■ WORK TO BE COMPLETED:
In the material below, count the lines where the word "VISUALISING" appears. Nothing but the number, please.
#### INFORMATION SUPPLIED ####
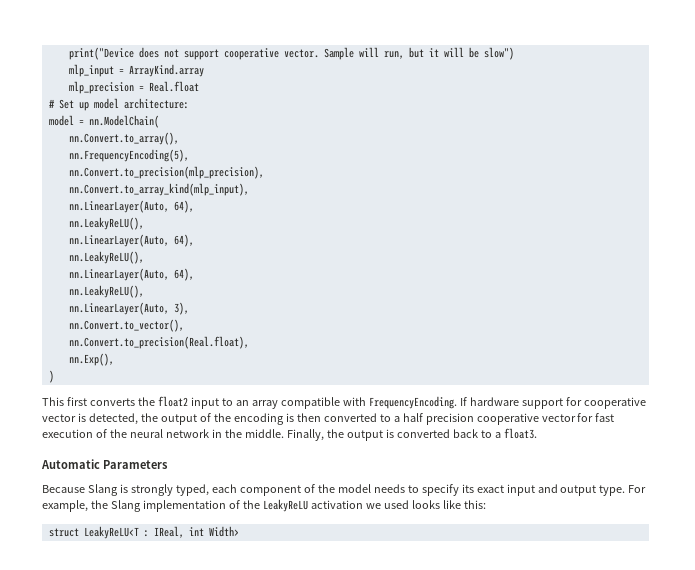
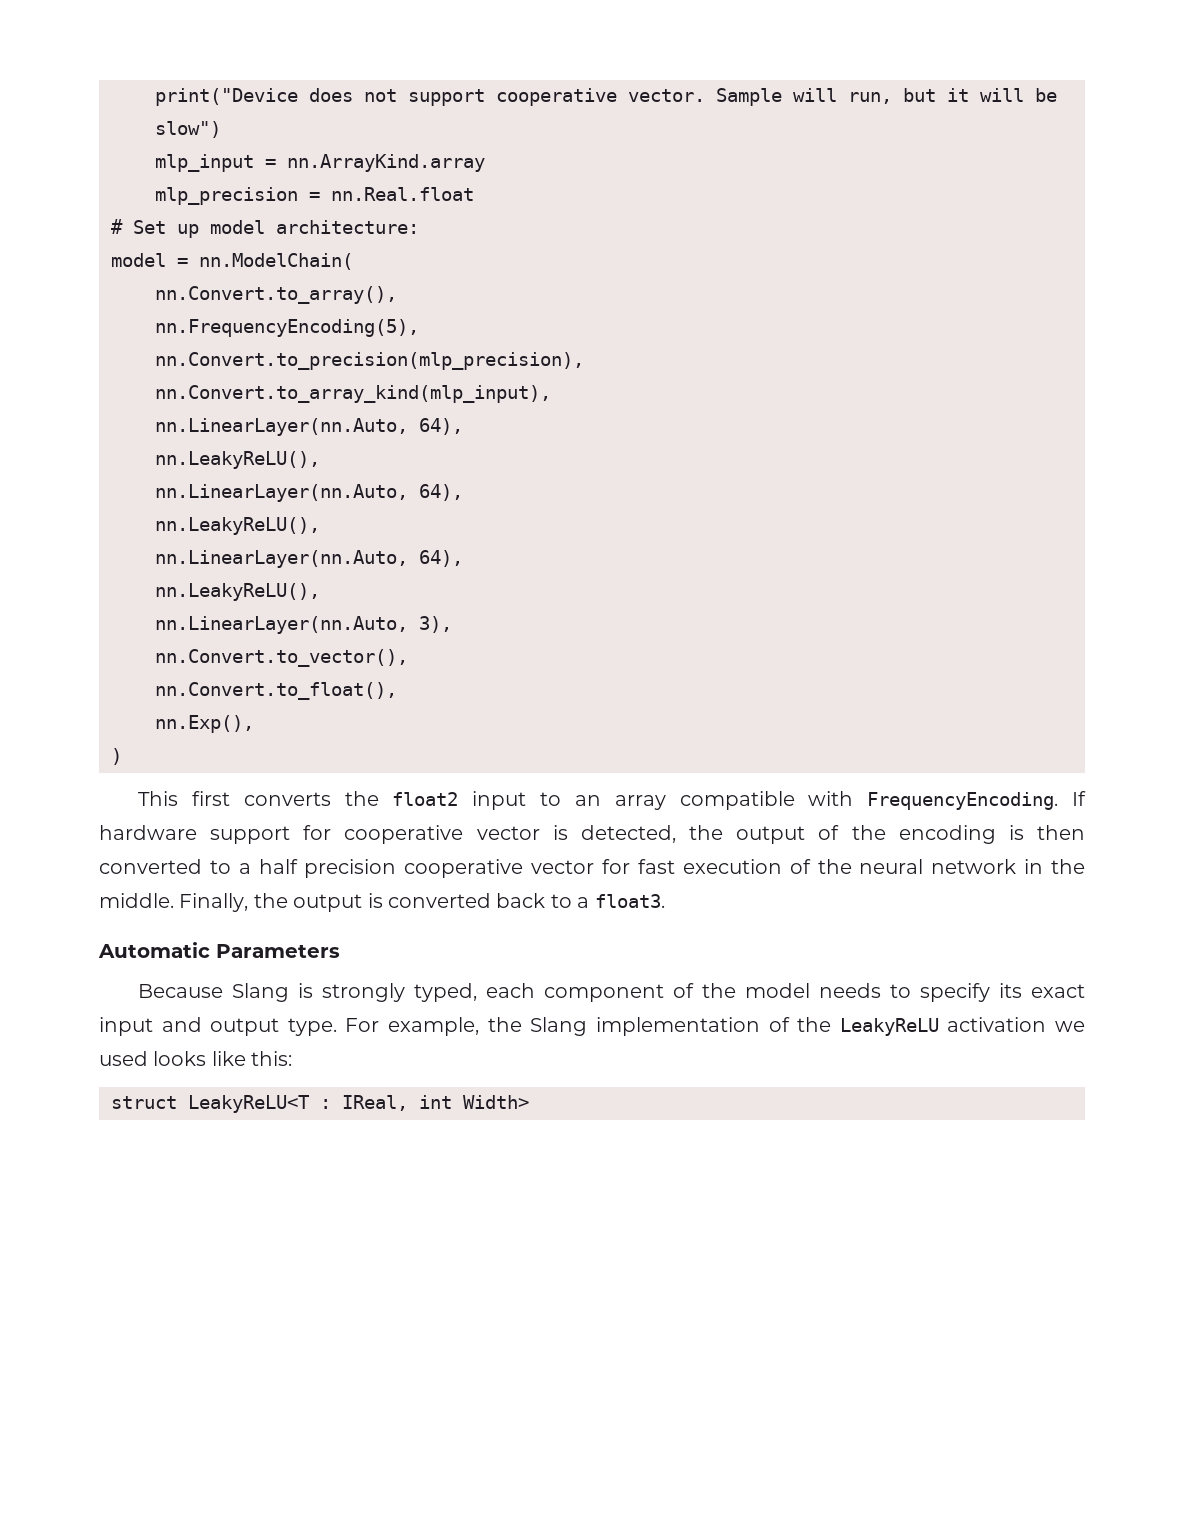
- mlp_input = ArrayKind.array
+ mlp_input = nn.ArrayKind.array
- mlp_precision = Real.float
+ mlp_precision = nn.Real.float
  nn.Convert.to_array_kind(mlp_input),
- nn.LinearLayer(Auto, 64),
+ nn.LinearLayer(nn.Auto, 64),
  nn.LeakyReLU(),
- nn.LinearLayer(Auto, 64),
+ nn.LinearLayer(nn.Auto, 64),
  nn.LeakyReLU(),
- nn.LinearLayer(Auto, 64),
+ nn.LinearLayer(nn.Auto, 64),
  nn.LeakyReLU(),
- nn.LinearLayer(Auto, 3),
+ nn.LinearLayer(nn.Auto, 3),
- nn.Convert.to_precision(Real.float),
+ nn.Convert.to_float(),

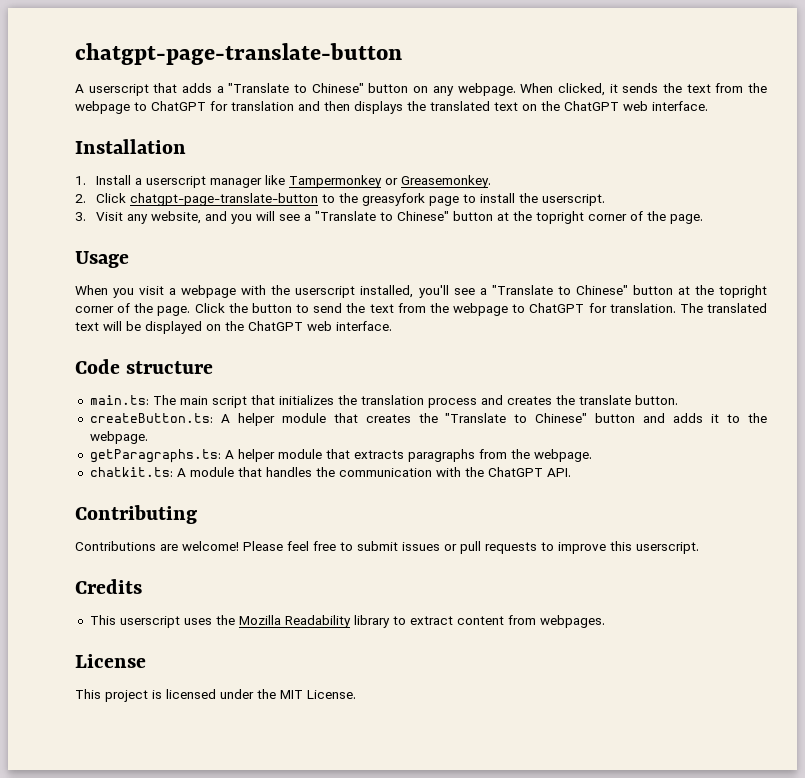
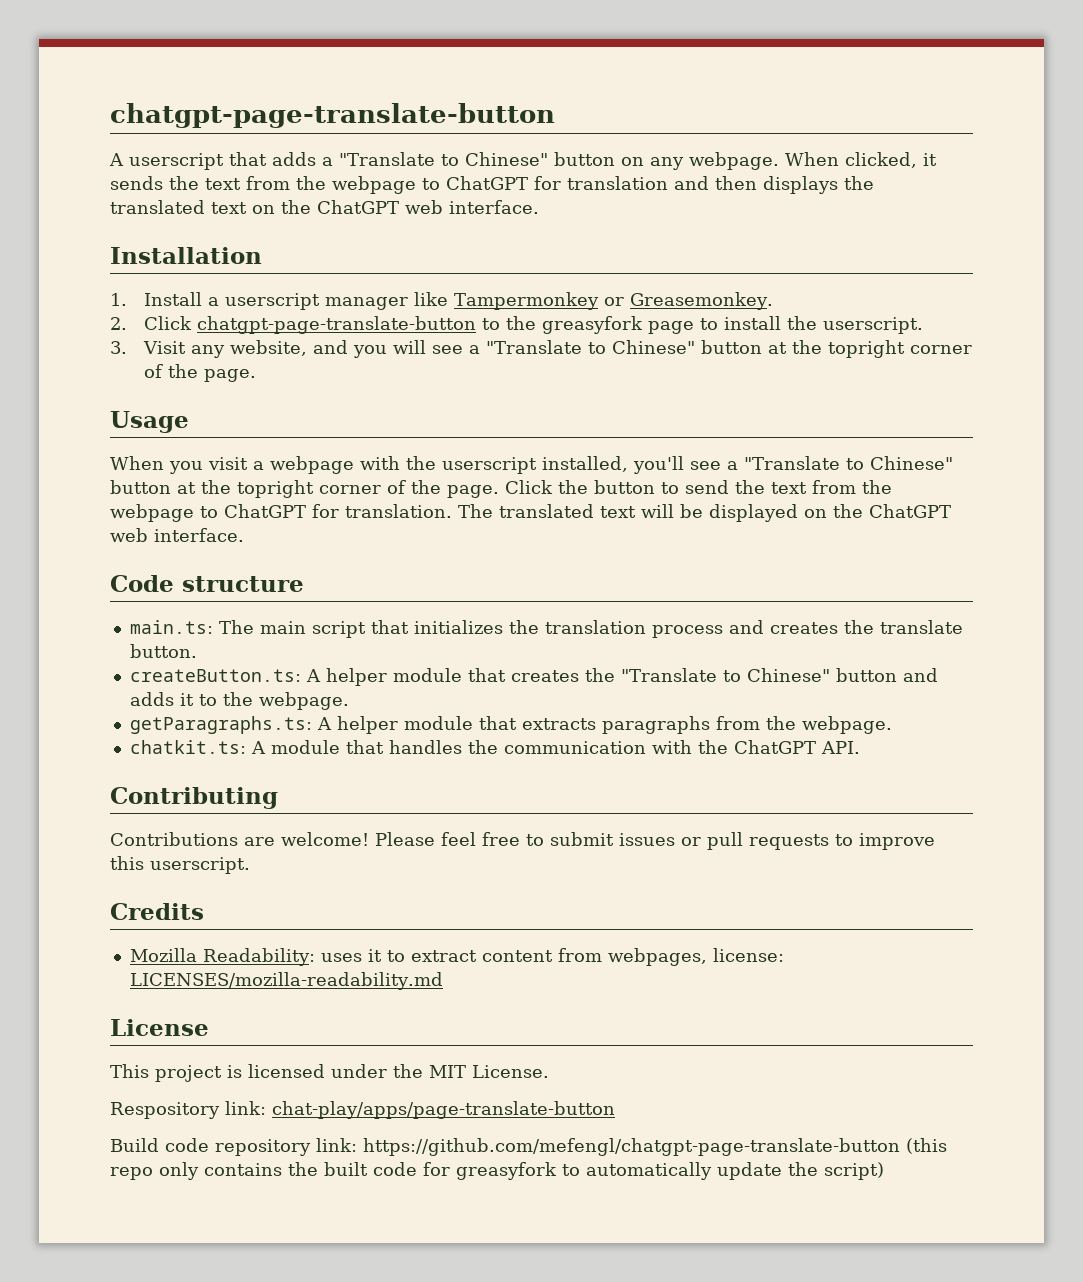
- This userscript uses the Mozilla Readability library to extract content from webpages.
+ Mozilla Readability: uses it to extract content from webpages, license: LICENSES/mozilla-readability.md
+ Respository link: chat-play/apps/page-translate-button
+ Build code repository link: https://github.com/mefengl/chatgpt-page-translate-button (this repo only contains the built code for greasyfork to automatically update the script)

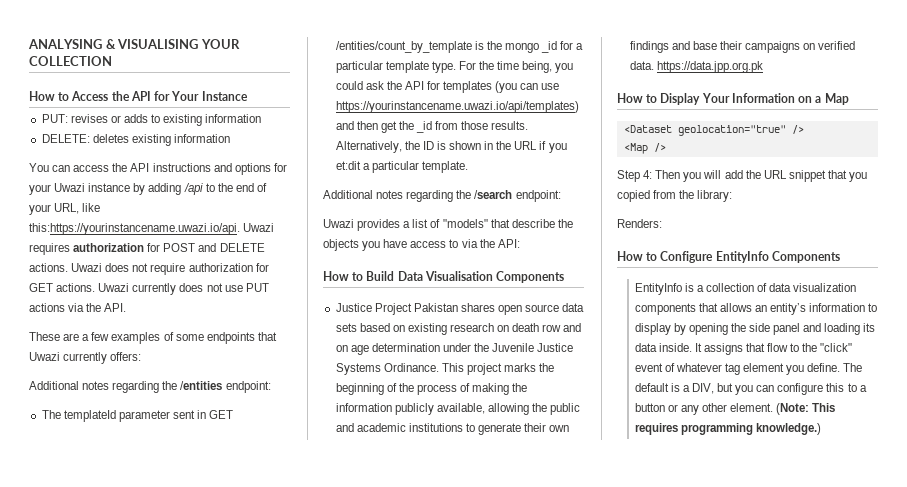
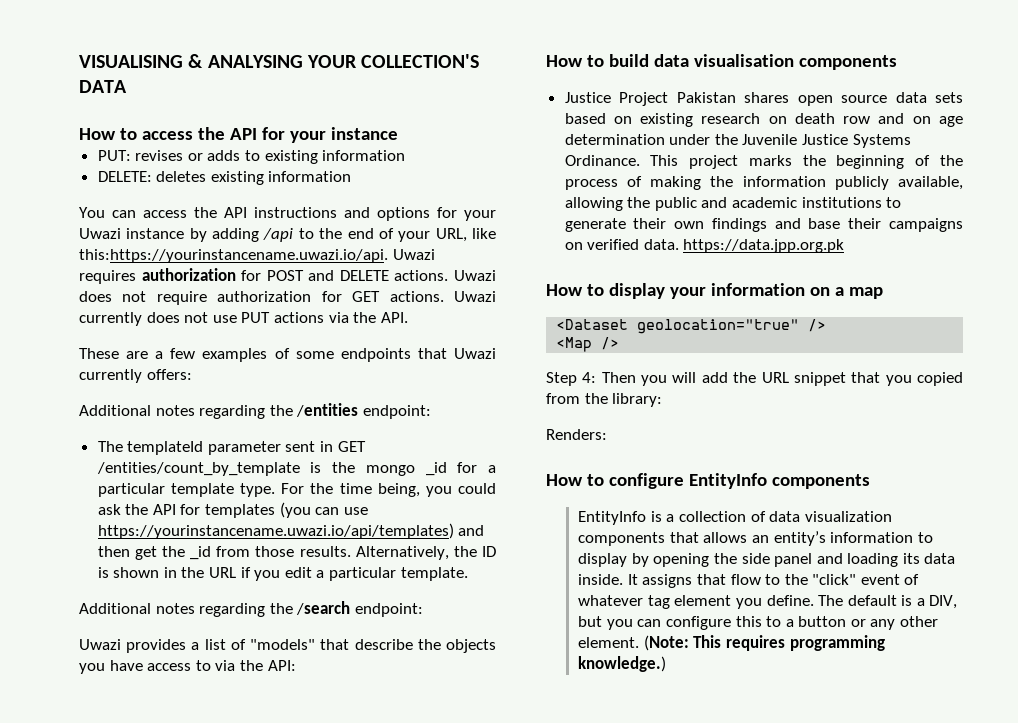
- ANALYSING & VISUALISING YOUR COLLECTION
- How to Access the API for Your Instance
+ VISUALISING & ANALYSING YOUR COLLECTION'S DATA
+ How to access the API for your instance
- Alternatively, the ID is shown in the URL if you et:dit a particular template.
+ Alternatively, the ID is shown in the URL if you edit a particular template.
- How to Build Data Visualisation Components
+ How to build data visualisation components
- How to Display Your Information on a Map
+ How to display your information on a map
- How to Configure EntityInfo Components
+ How to configure EntityInfo components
####
■ RESPONSE BOX:
2